## WORK REQUIRED
A faithful copy of every entry is the goal; keep the images out of it.

## RECORDS SHOWN
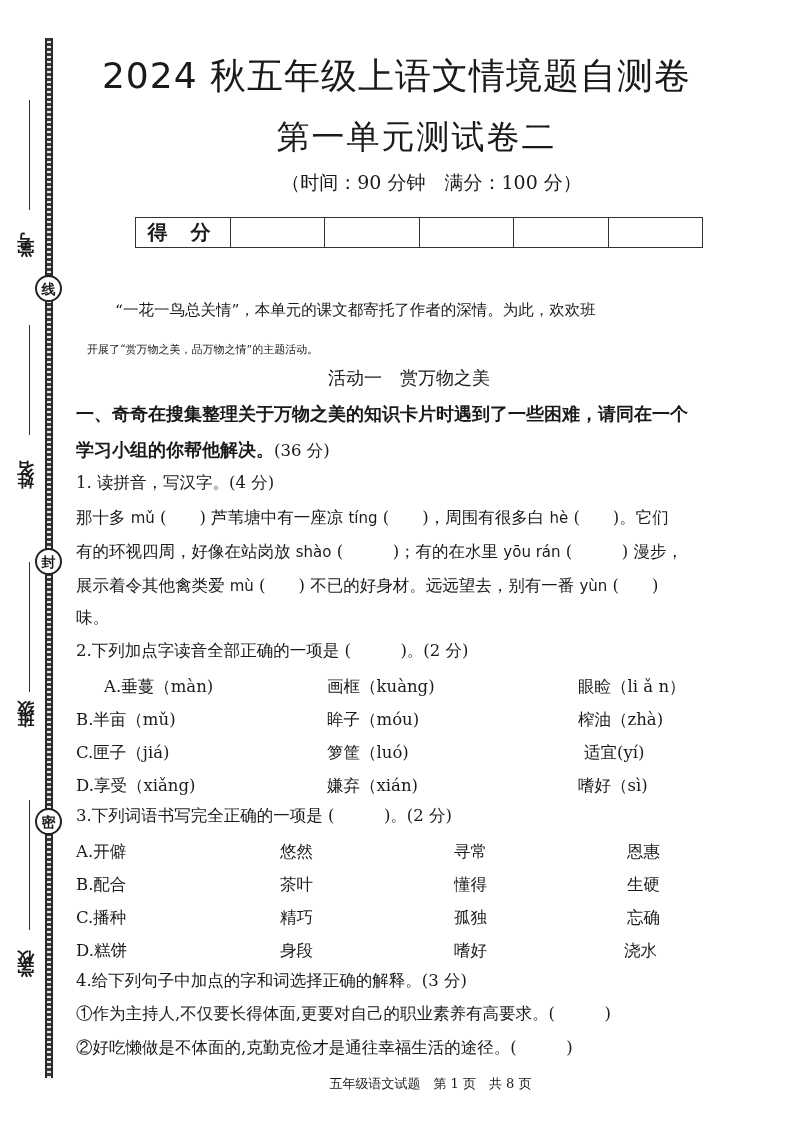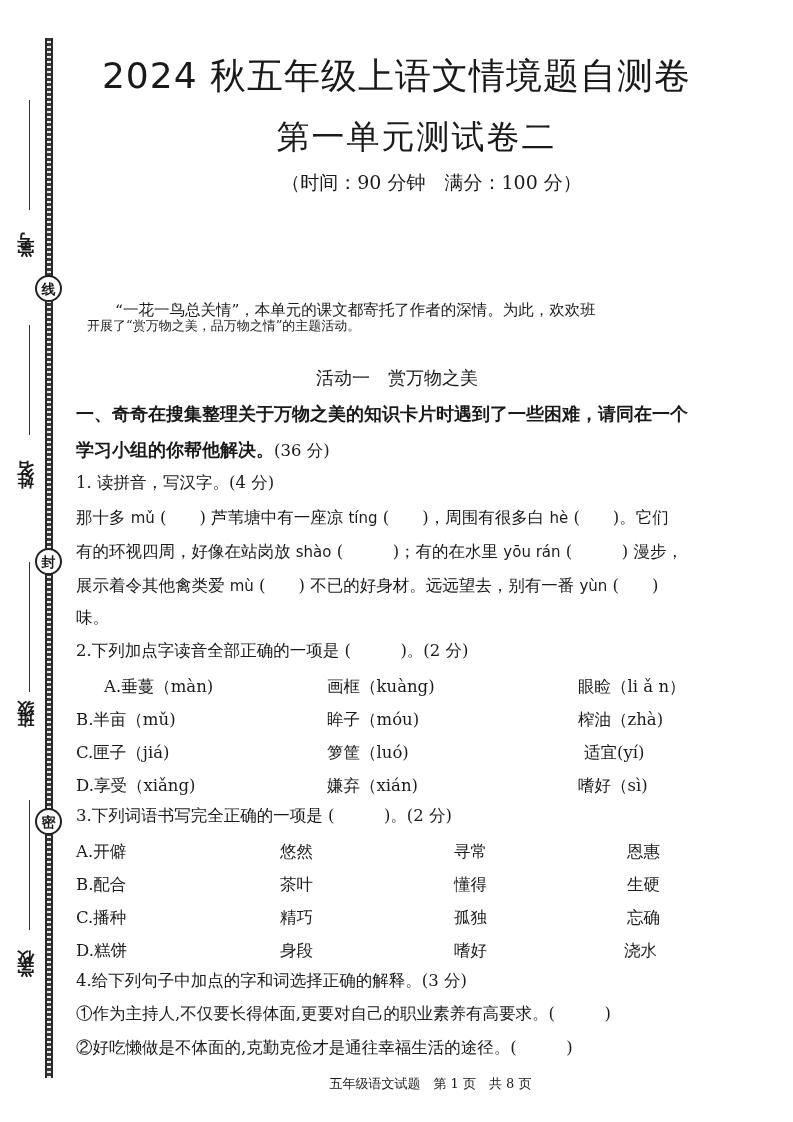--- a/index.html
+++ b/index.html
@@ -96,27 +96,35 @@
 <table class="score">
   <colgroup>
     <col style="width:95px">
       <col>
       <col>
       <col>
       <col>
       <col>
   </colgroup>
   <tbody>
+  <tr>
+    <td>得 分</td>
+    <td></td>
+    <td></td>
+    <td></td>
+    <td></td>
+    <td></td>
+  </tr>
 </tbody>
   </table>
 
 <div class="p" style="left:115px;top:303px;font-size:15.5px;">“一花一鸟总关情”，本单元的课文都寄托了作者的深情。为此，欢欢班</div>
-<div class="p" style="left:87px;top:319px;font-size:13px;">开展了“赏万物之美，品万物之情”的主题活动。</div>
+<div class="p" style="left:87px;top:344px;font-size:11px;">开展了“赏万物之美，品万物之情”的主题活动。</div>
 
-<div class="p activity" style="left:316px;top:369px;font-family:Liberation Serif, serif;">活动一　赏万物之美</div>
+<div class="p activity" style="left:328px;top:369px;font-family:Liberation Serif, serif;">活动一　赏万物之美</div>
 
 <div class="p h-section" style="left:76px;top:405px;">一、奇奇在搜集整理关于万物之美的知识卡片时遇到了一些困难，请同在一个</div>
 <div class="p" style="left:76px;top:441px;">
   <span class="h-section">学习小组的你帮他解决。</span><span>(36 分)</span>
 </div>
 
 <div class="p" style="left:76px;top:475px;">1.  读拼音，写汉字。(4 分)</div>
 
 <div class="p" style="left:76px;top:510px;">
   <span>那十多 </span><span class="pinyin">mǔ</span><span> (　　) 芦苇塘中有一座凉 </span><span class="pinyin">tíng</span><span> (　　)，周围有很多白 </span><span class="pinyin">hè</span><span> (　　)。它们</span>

## SOLUTION
--- a/index.html
+++ b/index.html
@@ -96,27 +96,35 @@
 <table class="score">
   <colgroup>
     <col style="width:95px">
       <col>
       <col>
       <col>
       <col>
       <col>
   </colgroup>
   <tbody>
+  <tr>
+    <td>得 分</td>
+    <td></td>
+    <td></td>
+    <td></td>
+    <td></td>
+    <td></td>
+  </tr>
 </tbody>
   </table>
 
 <div class="p" style="left:115px;top:303px;font-size:15.5px;">“一花一鸟总关情”，本单元的课文都寄托了作者的深情。为此，欢欢班</div>
-<div class="p" style="left:87px;top:319px;font-size:13px;">开展了“赏万物之美，品万物之情”的主题活动。</div>
+<div class="p" style="left:87px;top:344px;font-size:11px;">开展了“赏万物之美，品万物之情”的主题活动。</div>
 
-<div class="p activity" style="left:316px;top:369px;font-family:Liberation Serif, serif;">活动一　赏万物之美</div>
+<div class="p activity" style="left:328px;top:369px;font-family:Liberation Serif, serif;">活动一　赏万物之美</div>
 
 <div class="p h-section" style="left:76px;top:405px;">一、奇奇在搜集整理关于万物之美的知识卡片时遇到了一些困难，请同在一个</div>
 <div class="p" style="left:76px;top:441px;">
   <span class="h-section">学习小组的你帮他解决。</span><span>(36 分)</span>
 </div>
 
 <div class="p" style="left:76px;top:475px;">1.  读拼音，写汉字。(4 分)</div>
 
 <div class="p" style="left:76px;top:510px;">
   <span>那十多 </span><span class="pinyin">mǔ</span><span> (　　) 芦苇塘中有一座凉 </span><span class="pinyin">tíng</span><span> (　　)，周围有很多白 </span><span class="pinyin">hè</span><span> (　　)。它们</span>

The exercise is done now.